> [Aim of the exercise]: Both the line below containing "row order: City/Town" and the line containing "Chichester | Nick Hart: 11 -> 12", along with every line between them, should be repeated exactly; no other line belongs in the answer.

> [Data excerpts]:
---

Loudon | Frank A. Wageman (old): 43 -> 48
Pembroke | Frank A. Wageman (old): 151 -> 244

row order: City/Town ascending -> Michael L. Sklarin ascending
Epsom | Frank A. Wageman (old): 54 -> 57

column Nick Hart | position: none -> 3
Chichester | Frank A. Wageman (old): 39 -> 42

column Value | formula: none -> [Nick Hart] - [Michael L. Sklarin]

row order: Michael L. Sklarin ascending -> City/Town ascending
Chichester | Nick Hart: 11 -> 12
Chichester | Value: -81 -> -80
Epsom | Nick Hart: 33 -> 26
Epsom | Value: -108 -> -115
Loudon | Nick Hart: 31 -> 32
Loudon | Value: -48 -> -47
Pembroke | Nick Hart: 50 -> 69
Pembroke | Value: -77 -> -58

---

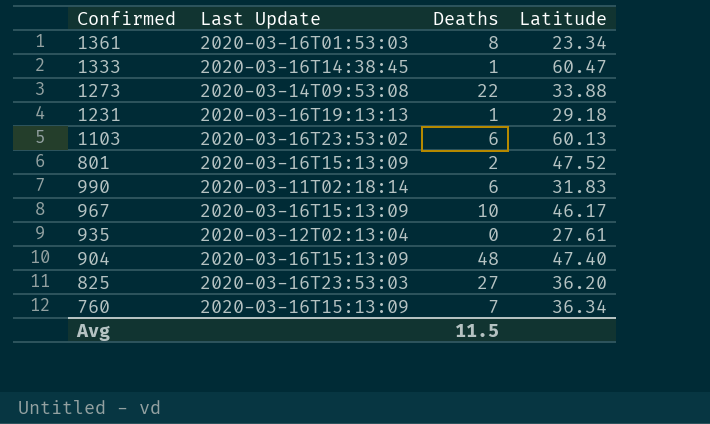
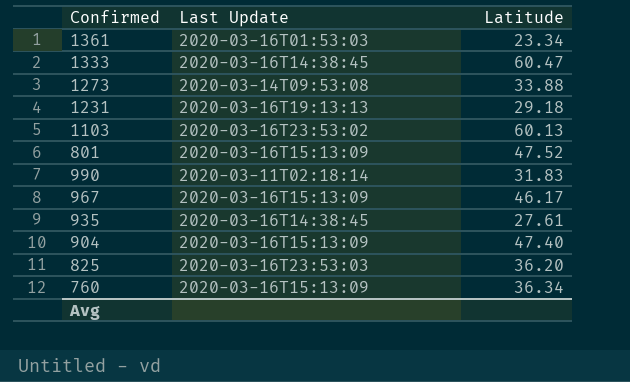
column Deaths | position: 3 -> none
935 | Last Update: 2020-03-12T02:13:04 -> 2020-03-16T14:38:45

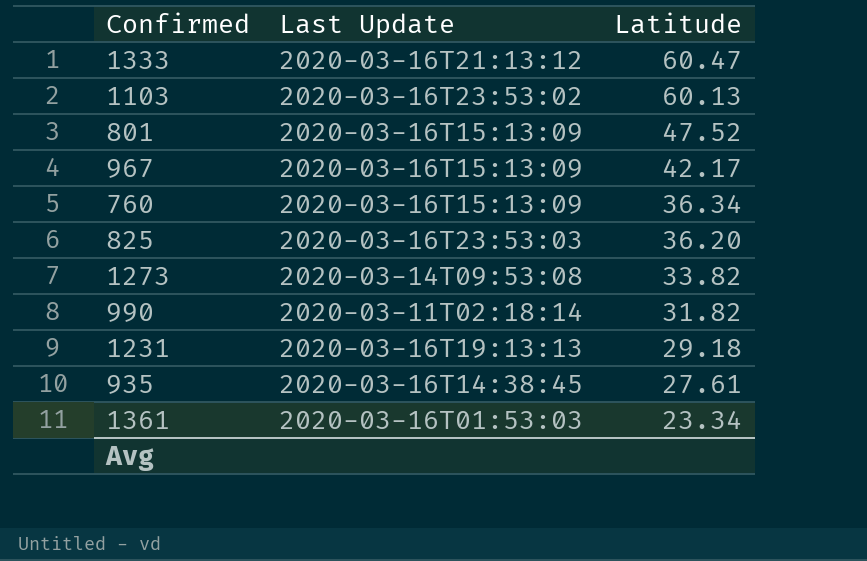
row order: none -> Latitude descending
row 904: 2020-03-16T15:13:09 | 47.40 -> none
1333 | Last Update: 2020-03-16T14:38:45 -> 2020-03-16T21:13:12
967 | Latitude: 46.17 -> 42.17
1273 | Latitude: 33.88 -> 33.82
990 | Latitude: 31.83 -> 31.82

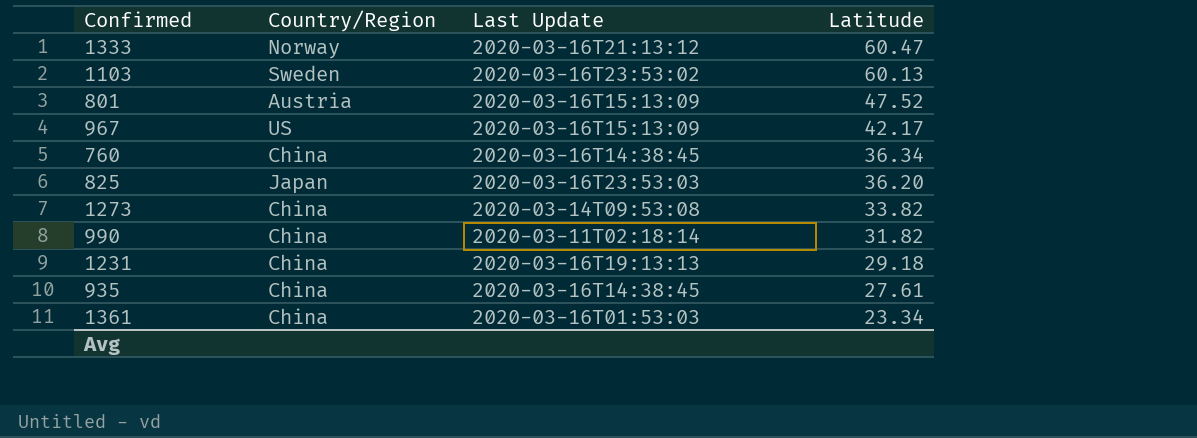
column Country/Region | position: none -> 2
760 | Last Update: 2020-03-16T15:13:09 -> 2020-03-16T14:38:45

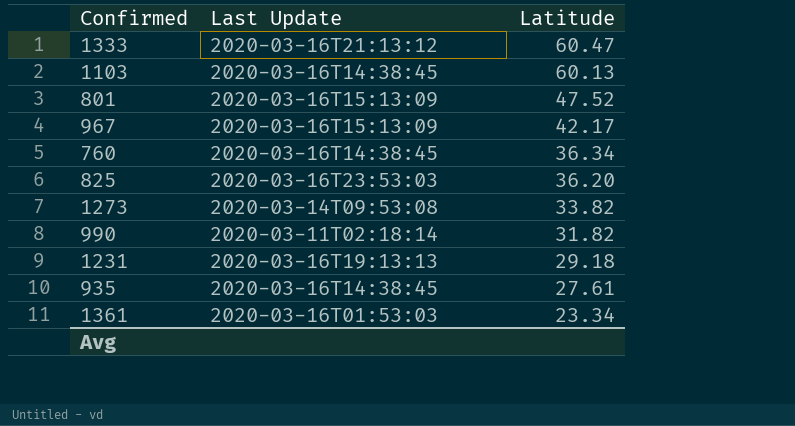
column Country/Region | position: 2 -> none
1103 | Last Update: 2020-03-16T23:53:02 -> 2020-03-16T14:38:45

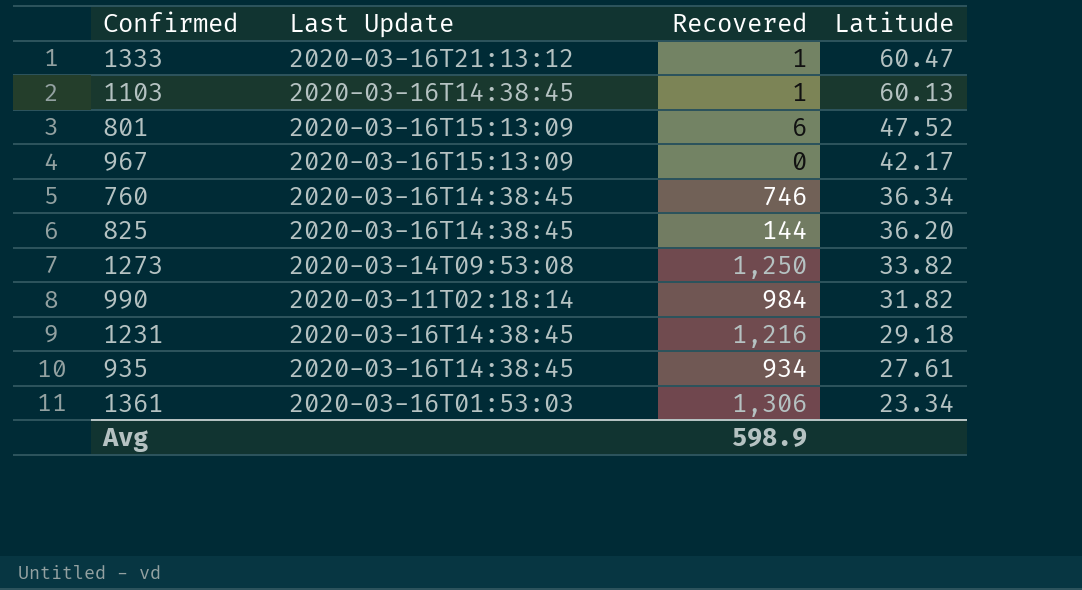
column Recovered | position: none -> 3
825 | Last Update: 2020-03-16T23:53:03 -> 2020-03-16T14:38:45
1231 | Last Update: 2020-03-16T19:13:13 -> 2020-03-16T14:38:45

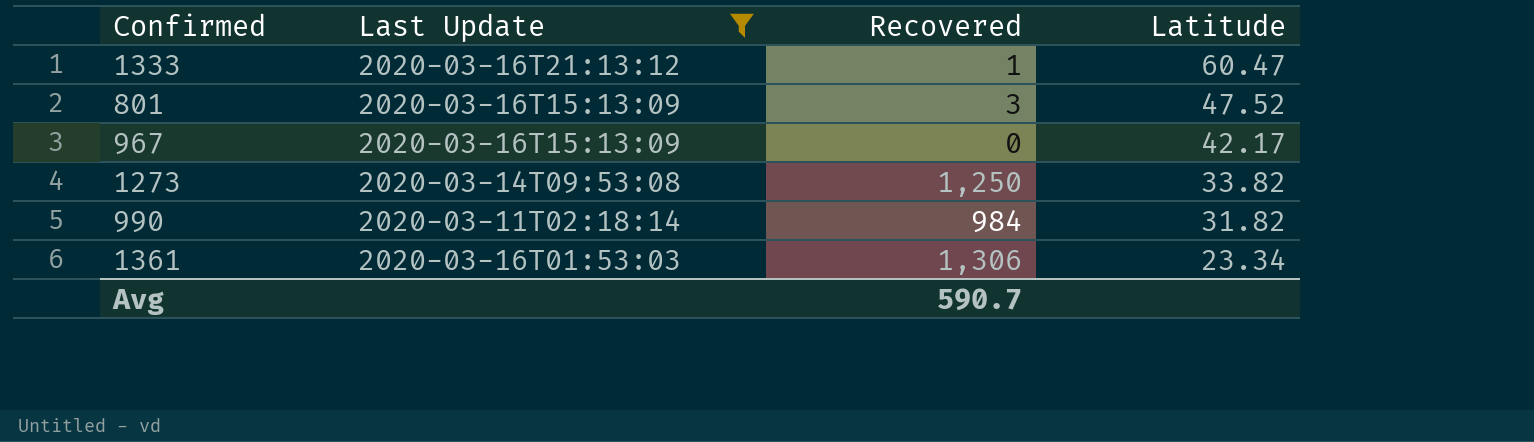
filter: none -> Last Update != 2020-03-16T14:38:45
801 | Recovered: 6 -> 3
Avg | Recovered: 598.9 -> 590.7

---

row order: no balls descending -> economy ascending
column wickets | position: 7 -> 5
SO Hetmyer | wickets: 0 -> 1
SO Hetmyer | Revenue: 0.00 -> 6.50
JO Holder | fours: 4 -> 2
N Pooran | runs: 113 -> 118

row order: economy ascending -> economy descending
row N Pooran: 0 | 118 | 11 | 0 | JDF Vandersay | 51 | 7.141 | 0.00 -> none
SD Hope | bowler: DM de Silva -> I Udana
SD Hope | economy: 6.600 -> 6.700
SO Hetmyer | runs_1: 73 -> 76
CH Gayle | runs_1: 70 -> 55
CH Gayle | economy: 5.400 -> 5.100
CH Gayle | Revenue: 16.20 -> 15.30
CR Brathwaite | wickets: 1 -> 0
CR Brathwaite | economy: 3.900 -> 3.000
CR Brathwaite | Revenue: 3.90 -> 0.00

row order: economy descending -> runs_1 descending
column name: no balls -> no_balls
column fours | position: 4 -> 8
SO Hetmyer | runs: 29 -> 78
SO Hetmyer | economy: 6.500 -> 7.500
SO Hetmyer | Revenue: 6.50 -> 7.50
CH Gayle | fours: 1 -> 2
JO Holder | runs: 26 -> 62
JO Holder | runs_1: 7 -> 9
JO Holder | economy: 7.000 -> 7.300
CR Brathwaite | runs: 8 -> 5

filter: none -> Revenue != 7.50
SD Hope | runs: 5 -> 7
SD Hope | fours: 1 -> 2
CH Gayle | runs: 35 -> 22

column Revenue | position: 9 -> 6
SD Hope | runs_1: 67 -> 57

---

> [Answer section]:
row order: City/Town ascending -> Michael L. Sklarin ascending
Epsom | Frank A. Wageman (old): 54 -> 57

column Nick Hart | position: none -> 3
Chichester | Frank A. Wageman (old): 39 -> 42

column Value | formula: none -> [Nick Hart] - [Michael L. Sklarin]

row order: Michael L. Sklarin ascending -> City/Town ascending
Chichester | Nick Hart: 11 -> 12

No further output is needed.